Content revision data
>>>

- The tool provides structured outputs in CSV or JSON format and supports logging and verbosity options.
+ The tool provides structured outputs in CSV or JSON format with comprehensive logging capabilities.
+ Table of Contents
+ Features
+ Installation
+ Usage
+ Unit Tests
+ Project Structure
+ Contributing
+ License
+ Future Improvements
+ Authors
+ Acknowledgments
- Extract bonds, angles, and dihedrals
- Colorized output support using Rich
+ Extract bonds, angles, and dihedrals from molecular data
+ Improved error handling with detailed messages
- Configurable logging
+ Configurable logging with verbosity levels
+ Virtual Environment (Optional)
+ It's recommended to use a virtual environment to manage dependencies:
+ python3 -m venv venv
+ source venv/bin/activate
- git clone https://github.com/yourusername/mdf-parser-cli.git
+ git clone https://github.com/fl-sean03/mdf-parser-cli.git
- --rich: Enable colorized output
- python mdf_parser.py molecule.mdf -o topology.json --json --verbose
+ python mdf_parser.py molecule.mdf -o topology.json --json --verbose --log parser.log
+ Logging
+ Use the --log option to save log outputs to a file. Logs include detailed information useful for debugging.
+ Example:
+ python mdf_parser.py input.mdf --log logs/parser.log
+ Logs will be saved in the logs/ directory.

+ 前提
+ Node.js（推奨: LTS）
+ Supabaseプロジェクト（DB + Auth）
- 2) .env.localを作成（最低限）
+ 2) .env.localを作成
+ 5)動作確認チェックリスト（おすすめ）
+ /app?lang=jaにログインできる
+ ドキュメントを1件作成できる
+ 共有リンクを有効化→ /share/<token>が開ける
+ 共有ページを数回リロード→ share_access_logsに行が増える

<<<

■ YOUR TASK
The answer must consist of every line above that holds the string "provides", copied exactly.

■ EXERCISE RESULT
- The tool provides structured outputs in CSV or JSON format and supports logging and verbosity options.
+ The tool provides structured outputs in CSV or JSON format with comprehensive logging capabilities.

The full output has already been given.